I read Painter's book a long time ago and linked to it earlier in this thread.

But I don't think it matters if James became a believer only after an appearance from Jesus because so did Paul. And I don't think James' title "the Just" (zaddik) has anything to do with his belief in Jesus (though I'm not sure if you are arguing for this) because it is used in Judaism:

https://en.wikipedia.org/wiki/Tzadik

Eisenman points out that the language used to describe zaddiks in Judaism is similar to the description of James in Christian writings:

"...the tzaddik is referred to as a "pillar connecting heaven and earth." It is this pillar, firmly implanted in the ground of Creation, that comprises the very foundation of the universe"

https://books.google.com/books?id=g-igv ... th&f=false

"This foundation stone is also called a "pillar," that connects the earthly and heavenly realms. The Bahir offers the following insight, connecting the pillar (foundation) to Tzaddik, and stating that the measure of God's blessing is tied to the measure of righteousness in the world."

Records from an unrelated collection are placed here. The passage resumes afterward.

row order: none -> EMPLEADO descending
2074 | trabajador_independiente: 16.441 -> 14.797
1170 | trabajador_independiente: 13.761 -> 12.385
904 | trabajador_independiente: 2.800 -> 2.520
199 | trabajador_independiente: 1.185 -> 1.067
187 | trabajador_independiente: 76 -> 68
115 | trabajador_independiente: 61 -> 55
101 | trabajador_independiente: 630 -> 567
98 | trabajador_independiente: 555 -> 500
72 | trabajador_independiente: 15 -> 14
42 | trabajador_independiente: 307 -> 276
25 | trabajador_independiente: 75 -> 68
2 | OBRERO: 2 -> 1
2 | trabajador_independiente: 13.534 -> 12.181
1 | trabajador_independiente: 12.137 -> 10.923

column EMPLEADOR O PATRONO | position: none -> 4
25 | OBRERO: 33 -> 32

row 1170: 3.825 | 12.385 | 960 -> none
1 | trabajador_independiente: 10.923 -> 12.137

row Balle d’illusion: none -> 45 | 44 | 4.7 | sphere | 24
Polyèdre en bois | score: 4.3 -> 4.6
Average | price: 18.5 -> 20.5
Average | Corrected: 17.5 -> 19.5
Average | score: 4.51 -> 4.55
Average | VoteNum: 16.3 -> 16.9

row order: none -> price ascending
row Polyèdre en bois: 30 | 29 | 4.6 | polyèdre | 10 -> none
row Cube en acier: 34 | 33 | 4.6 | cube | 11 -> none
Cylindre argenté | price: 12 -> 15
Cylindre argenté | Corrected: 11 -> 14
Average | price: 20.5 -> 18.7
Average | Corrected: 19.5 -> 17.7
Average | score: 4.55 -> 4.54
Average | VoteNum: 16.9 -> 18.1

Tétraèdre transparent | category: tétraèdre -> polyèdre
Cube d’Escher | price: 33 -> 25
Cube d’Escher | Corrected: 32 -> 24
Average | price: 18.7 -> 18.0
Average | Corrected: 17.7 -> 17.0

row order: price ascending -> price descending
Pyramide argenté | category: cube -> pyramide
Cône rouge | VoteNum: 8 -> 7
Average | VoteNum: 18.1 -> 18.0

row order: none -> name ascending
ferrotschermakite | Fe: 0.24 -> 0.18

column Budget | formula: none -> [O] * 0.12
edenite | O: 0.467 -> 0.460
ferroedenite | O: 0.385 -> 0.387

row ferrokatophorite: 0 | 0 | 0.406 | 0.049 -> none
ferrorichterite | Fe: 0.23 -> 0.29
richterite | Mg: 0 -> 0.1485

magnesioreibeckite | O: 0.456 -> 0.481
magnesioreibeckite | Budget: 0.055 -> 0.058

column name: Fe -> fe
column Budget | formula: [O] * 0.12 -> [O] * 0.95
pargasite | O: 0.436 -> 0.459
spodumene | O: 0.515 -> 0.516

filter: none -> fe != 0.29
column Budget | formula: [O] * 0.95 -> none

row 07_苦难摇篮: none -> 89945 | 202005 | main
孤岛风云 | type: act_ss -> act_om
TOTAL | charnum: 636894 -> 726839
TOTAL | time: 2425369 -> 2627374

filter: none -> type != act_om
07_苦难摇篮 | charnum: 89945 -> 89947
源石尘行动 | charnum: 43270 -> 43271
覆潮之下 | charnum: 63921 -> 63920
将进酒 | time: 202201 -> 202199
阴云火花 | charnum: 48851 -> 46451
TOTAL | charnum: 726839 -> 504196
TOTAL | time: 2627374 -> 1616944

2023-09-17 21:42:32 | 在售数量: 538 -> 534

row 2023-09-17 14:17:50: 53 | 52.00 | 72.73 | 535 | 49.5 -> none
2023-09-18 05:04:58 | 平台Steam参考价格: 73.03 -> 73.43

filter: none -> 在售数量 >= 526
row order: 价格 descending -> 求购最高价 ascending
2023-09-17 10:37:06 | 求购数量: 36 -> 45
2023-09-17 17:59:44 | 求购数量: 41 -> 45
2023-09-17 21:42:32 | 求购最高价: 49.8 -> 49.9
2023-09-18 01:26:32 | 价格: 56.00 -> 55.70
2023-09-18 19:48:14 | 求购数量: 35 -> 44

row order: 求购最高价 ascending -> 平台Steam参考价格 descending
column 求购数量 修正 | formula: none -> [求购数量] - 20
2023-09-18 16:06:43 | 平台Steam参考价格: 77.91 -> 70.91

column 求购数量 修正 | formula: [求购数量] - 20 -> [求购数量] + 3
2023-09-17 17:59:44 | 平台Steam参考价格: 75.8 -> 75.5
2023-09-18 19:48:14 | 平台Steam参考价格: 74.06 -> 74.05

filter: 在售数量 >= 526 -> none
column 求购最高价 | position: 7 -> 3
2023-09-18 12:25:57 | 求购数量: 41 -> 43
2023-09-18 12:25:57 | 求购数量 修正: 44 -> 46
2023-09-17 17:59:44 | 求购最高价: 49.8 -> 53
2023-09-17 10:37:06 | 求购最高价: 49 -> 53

http://www.yashanet.com/studies/revstudy/rev5g.htm

"James, Cephas and John, those esteemed as pillars" (Gal. 2:9).

"Jesus said to them, "No matter where you are you are to go to James the Just, for whose sake heaven and earth came into being" (Gospel of Thomas 12).

Painter notes on page 344 that Eisenman's "observation that the understanding of James as a "pillar" and "Oblias" is illuminated by the tradition of the righteous sufferers, the Zaddikim" is "helpful."

So I don't think James' title is necessarily contingent on his belief in Jesus.

And I've changed my mind about the canonical story being more in line with Paul's account of the appearance to James in 1 Cor. 15 than the Gospel of the Hebrews, because Paul says he saw Jesus after James and the apostles:

"Then he appeared to James, then to all the apostles, and last of all he appeared to me also, as to one abnormally born."

Yet Acts mentions Jesus' appearance to Paul (in great detail) but not the appearance to James, and I think this is another indication of the NT's bias towards Paul.